大学の同級生だった友人と話したときのことである。
彼女は、あと5年したら、東京での仕事をたたみ、夫婦で海外に移住して、ペンションをやる、と言っていた。
そっか、もう、そんな年なのか、と驚いた。
なぜなら、私はその時、やっとやりたいことが叶いつつあり、人生がようやく始まったばかりだったからだ。
なのに、同じ年齢の彼女はもう、仕事おさめをしようとしている。
驚いた。
がしかし、そんなことはひとそれぞれであるし、今の仕事に未練がなく、新しい暮らしに希望があるならそれでいいと思う。
私が、小説を書くとお金が儲からなくなるのだが、当分頑張るのだ、と話したところ、
彼女は言った。
「別にエルメスで買い物できなくてもいいじゃない。
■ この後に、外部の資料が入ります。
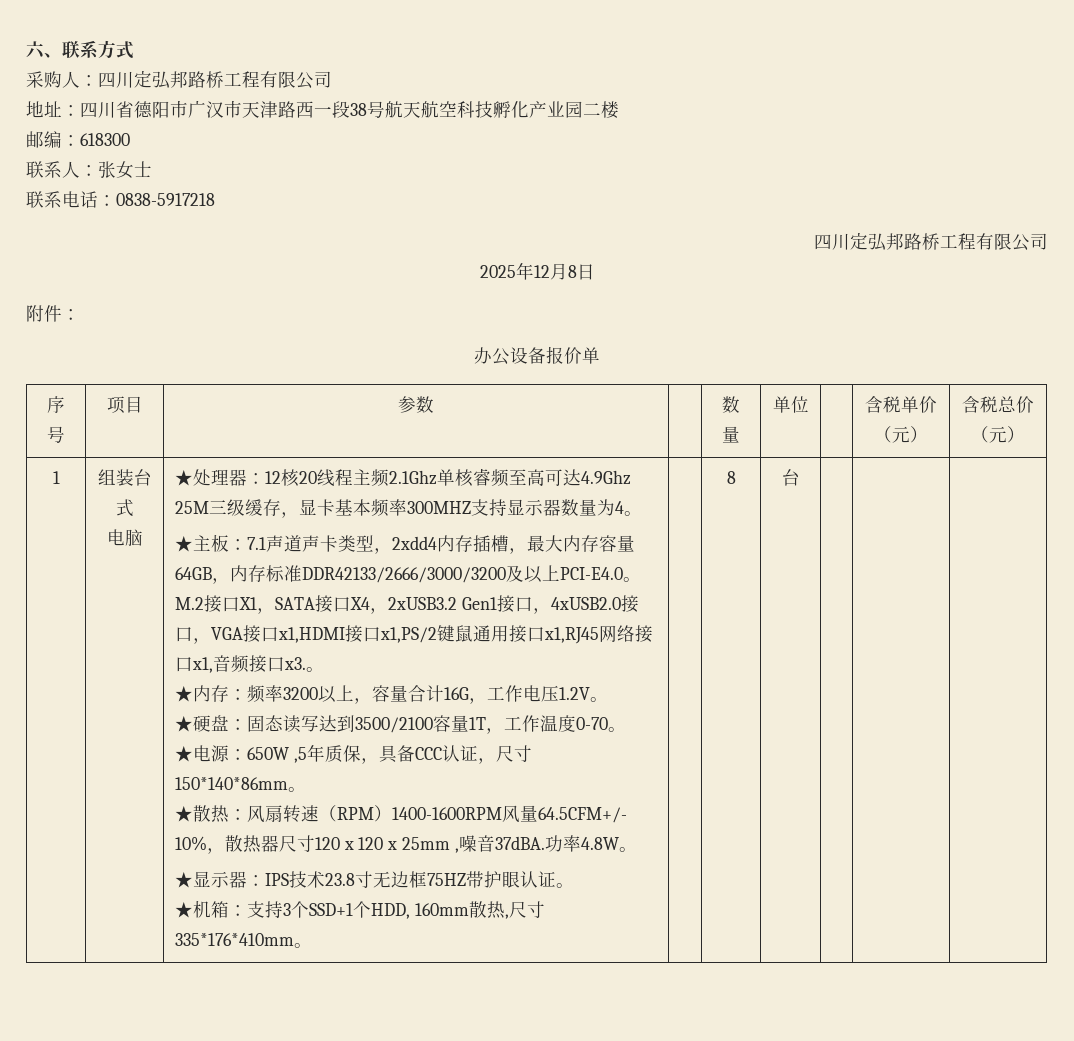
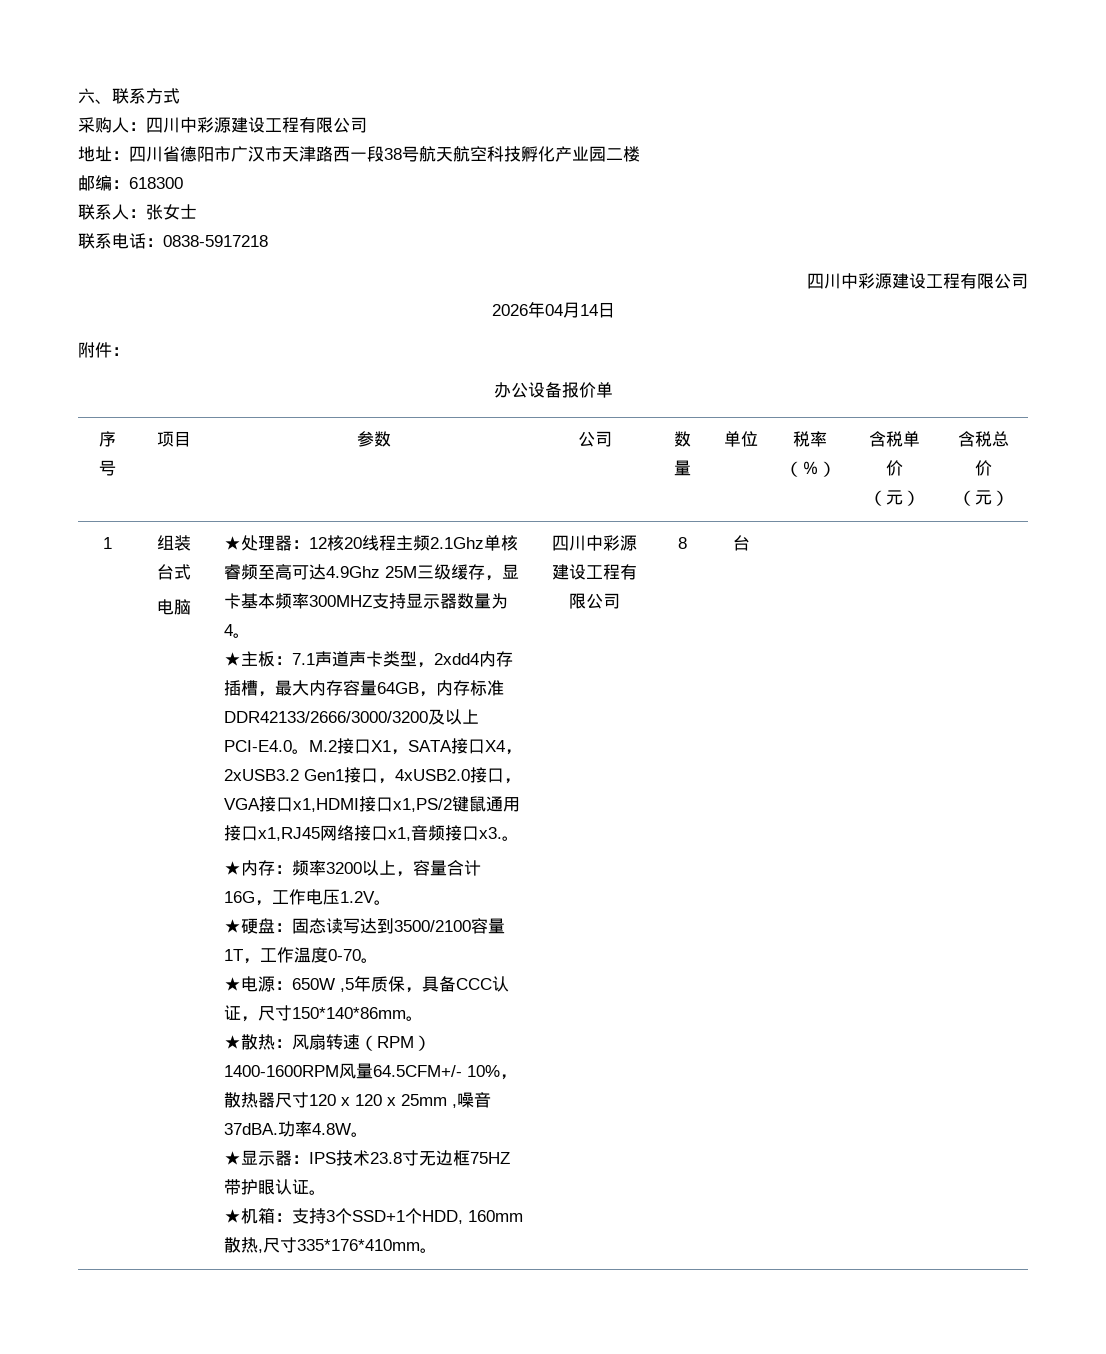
- 采购人：四川定弘邦路桥工程有限公司
+ 采购人：四川中彩源建设工程有限公司
  联系电话：0838-5917218
- 四川定弘邦路桥工程有限公司
- 2025年12月8日
+ 四川中彩源建设工程有限公司
+ 2026年04月14日
- 序号 | 项目 | 参数 | | 数量 | 单位 | | 含税单价（元） | 含税总价（元）
+ 序号 | 项目 | 参数 | 公司 | 数量 | 单位 | 税率（％） | 含税单价（元） | 含税总价（元）
- ★机箱：支持3个SSD+1个HDD, 160mm散热,尺寸335*176*410mm。
+ ★机箱：支持3个SSD+1个HDD, 160mm散热,尺寸335*176*410mm。 | 四川中彩源建设工程有限公司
やりたいことがやれるなら」
彼女は、日本では結構な稼ぎをしているはずなのだが、そんなことにそれほど執着はないようだった。
結局、ほしいのはお金じゃなかった、ということを長く生きてきて知るわけである。
その時、彼女のジーンズには、ルイ・ヴィトンのベルトが光っていたが、
それはヴィトン>エルメスっていう趣味の問題じゃない。
(当たり前だけどね)
エルメスの商品は魅力的だけど、普通の生活をしていたら、そうそう買えるものではない。
けど、買えなくてもいいやって思えるようになることは、悪いことではない。
負け惜しみじゃなくてね。
いつものように深夜、六本木ヒルズのフードショー(24時間営業)に食料を買いに行った帰り、ブランドショップの並ぶ通りを車で走りながら、急に彼女の台詞を思い出したのである。